What a way to make a living

The ladies of "9 to 5" hold forth on the evils -- yes, evils! -- of plastic surgery.

Published April 3, 2006 7:28PM (EDT)

Boy, do I love "9 to 5." I own the 1980 film, know the words to the Dolly Parton song, and am fascinated by the movie's stars, including Parton, Jane Fonda and Lily Tomlin. (I have a thing for Dabney Coleman too, but he hasn't joined his costars on their current tour to hype the release of the "9 to 5" DVD.)

Apparently, Parton, Fonda and Tomlin have stayed close lo these 26 years, and I had a hunch that it was going to be fun when all three showed up on Friday's "Today" show to chat with slightly animatronic entertainment reporter Jill Rappaport. The interview was pretty rote: How much do secretaries love the scene where Fonda loses control of the Xerox machine? Will there be a sequel?

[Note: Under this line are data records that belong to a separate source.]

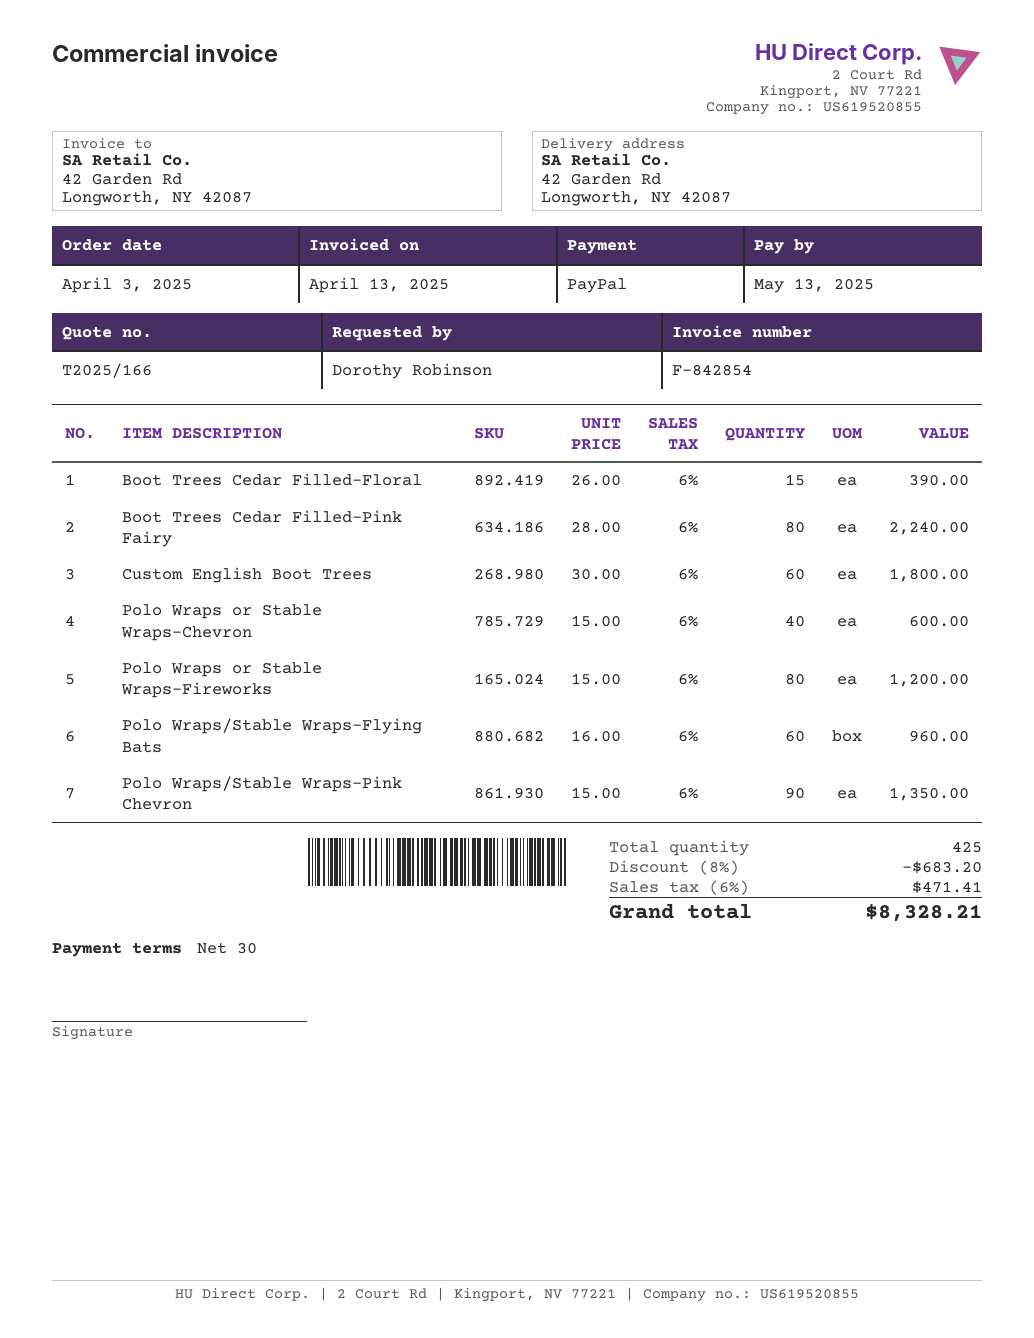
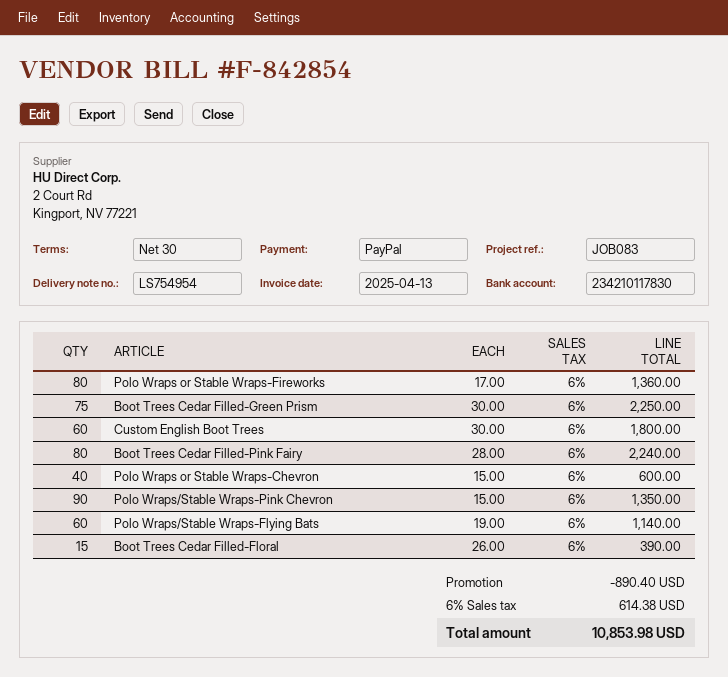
Polo Wraps or Stable Wraps-Fireworks: 80 x 15.00 = 1200.00 -> 80 x 17.00 = 1360.00
Polo Wraps/Stable Wraps-Flying Bats: 60 x 16.00 = 960.00 -> 60 x 19.00 = 1140.00
Boot Trees Cedar Filled-Green Prism: none -> 75 x 30.00 = 2250.00
discount: 683.20 -> 890.40
tax: 6% = 471.41 -> 6% = 614.38
total: 8328.21 -> 10853.98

Then it took a turn for the sublimely ridiculous. Rappaport announced that these "showbiz legends are willing to open up about one of Hollywood's most taboo subjects: Jane Fonda is speaking out against plastic surgery."

Wha-ha?

Now, I love me some Jane Fonda, and am aware that historically, she has had some trouble with consistency between message and action. In her autobiography, she admitted that she has not always lived by her own advice. (Like telling women to embrace their bodies while she ignited a national obsession with working out. Or promoting female empowerment while she married a series of controlling jerks.) She also wrote about regretting her own breast augmentation and having her implants removed. But in this context, "speaking out against plastic surgery" seemed more than a little improbable.

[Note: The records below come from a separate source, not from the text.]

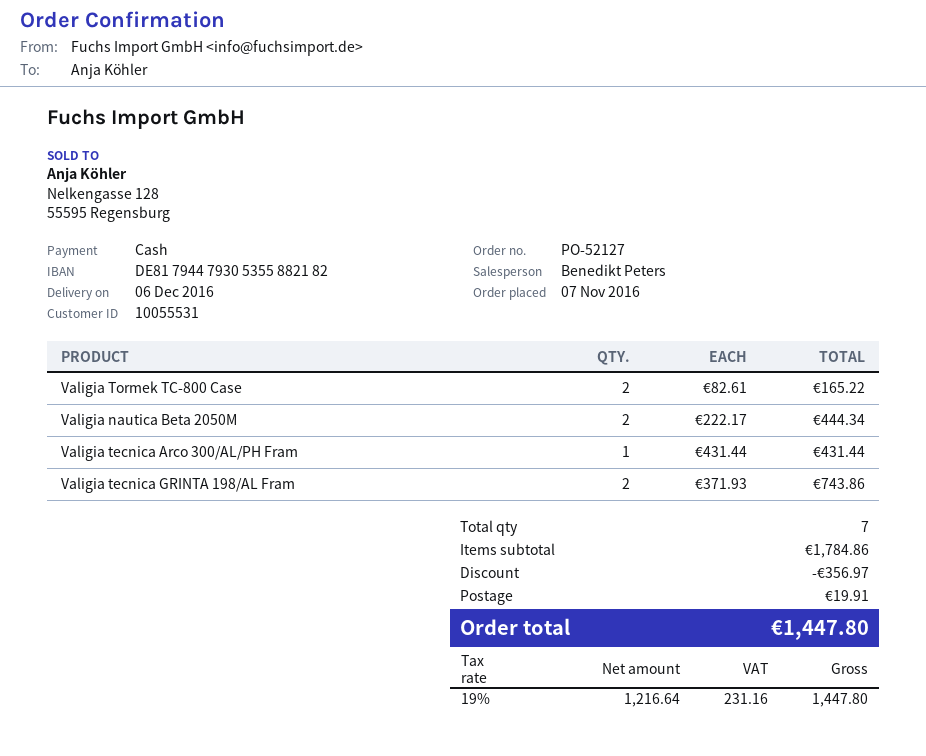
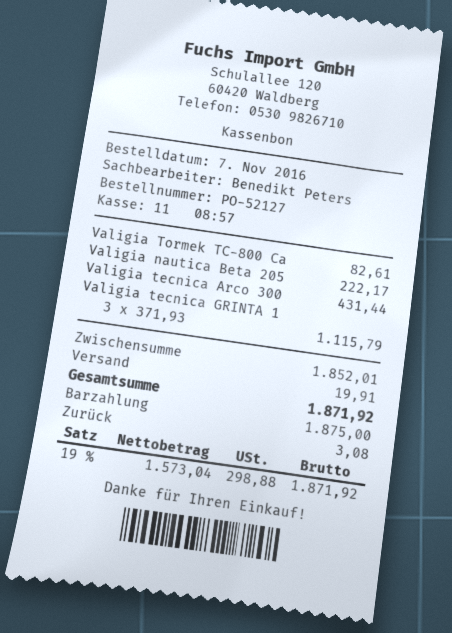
Valigia Tormek TC-800 Case: 2 x 82.61 = 165.22 -> 1 x 82.61 = 82.61
Valigia nautica Beta 2050M: 2 x 222.17 = 444.34 -> 1 x 222.17 = 222.17
Valigia tecnica GRINTA 198/AL Fram: 2 x 371.93 = 743.86 -> 3 x 371.93 = 1115.79
subtotal: 1784.86 -> 1852.01
discount: 356.97 -> none
net: 1216.64 -> 1573.04
tax: 19% = 231.16 -> 19% = 298.88
total: 1447.80 -> 1871.92

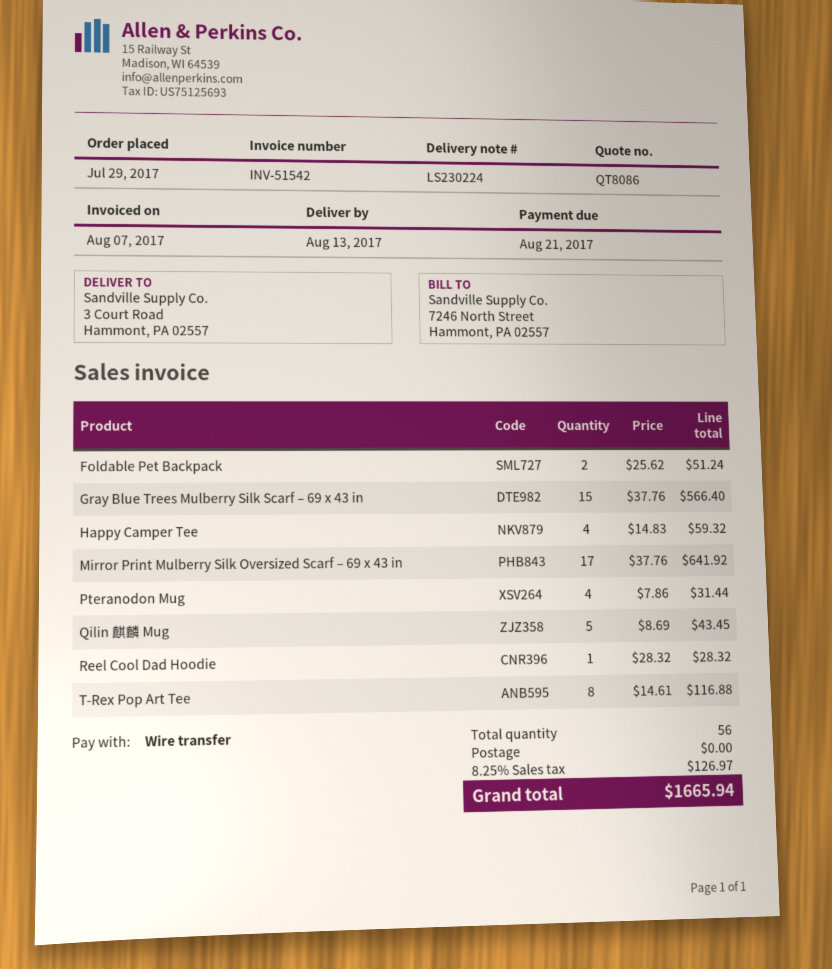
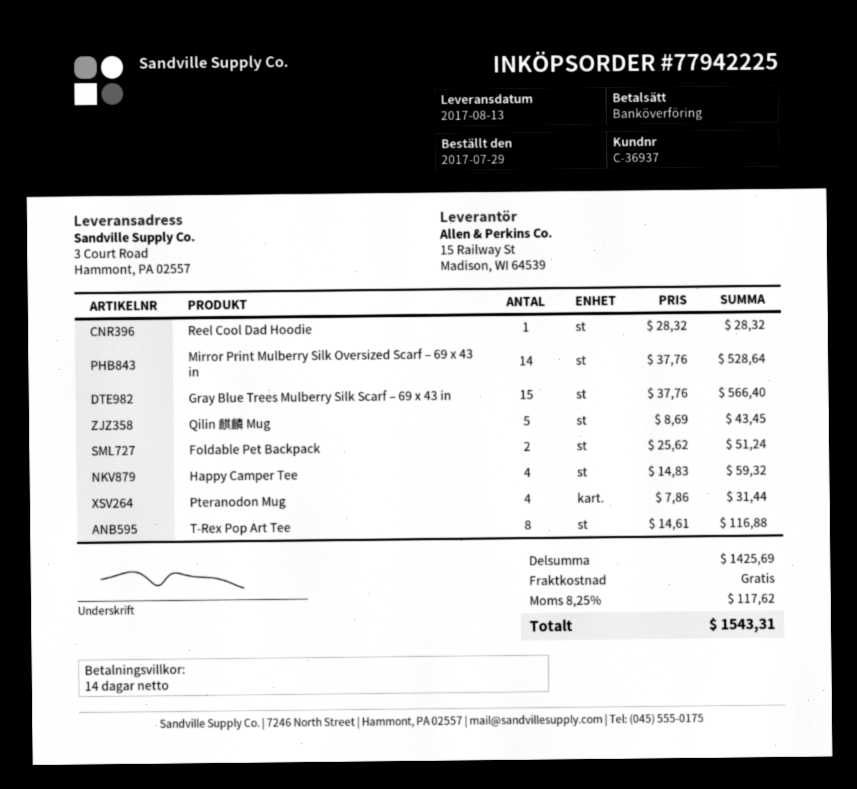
Mirror Print Mulberry Silk Oversized Scarf – 69 x 43 in: 17 x 37.76 = 641.92 -> 14 x 37.76 = 528.64
tax: 8.25% = 126.97 -> 8.25% = 117.62
total: 1665.94 -> 1543.31

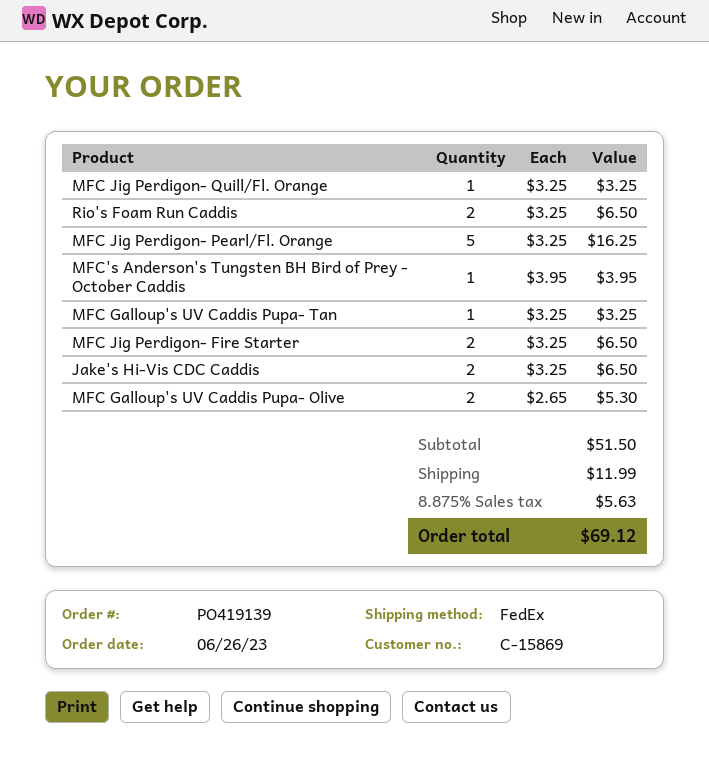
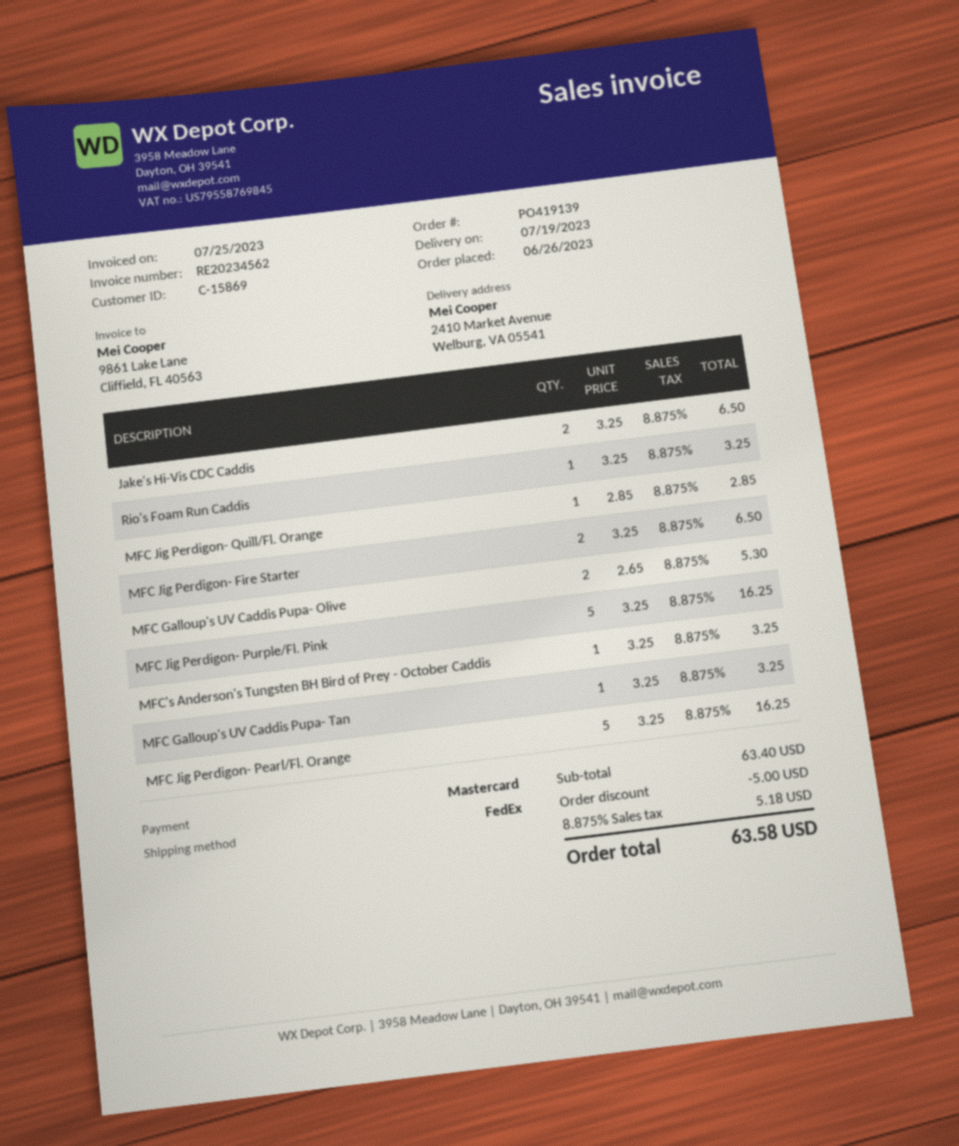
MFC Jig Perdigon- Quill/Fl. Orange: 1 x 3.25 = 3.25 -> 1 x 2.85 = 2.85
Rio's Foam Run Caddis: 2 x 3.25 = 6.50 -> 1 x 3.25 = 3.25
MFC's Anderson's Tungsten BH Bird of Prey - October Caddis: 1 x 3.95 = 3.95 -> 1 x 3.25 = 3.25
MFC Jig Perdigon- Purple/Fl. Pink: none -> 5 x 3.25 = 16.25
subtotal: 51.50 -> 63.40
discount: none -> 5.00
shipping: 11.99 -> none
tax: 8.875% = 5.63 -> 8.875% = 5.18
total: 69.12 -> 63.58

Why? Oh, because while I don't know what, if any, work she's had done on her face, it certainly looked as if Fonda's cheekbones were trying to escape their casing and possibly merge with her brow bone. And because she was sharing a couch with Dolly Parton -- or a reasonable facsimile thereof -- a woman who is fond of such aphorisms as "Honey, if it's saggin', baggin', or draggin', I'm gonna have it nipped, tucked, or sucked!"

But Fonda persevered. "I just came back from Scandinavia and France," she said. "And they still have their faces there, you know what I mean? I just thought: Man, somebody's gotta give a face to old age!"

Solemn pause.

"Well, it ain't gonna be me!" shrieked Parton.

Somebody give these women a blog.


By Rebecca Traister

Rebecca Traister writes for Salon. She is the author of "Big Girls Don't Cry: The Election that Changed Everything for American Women" (Free Press). Follow @rtraister on Twitter.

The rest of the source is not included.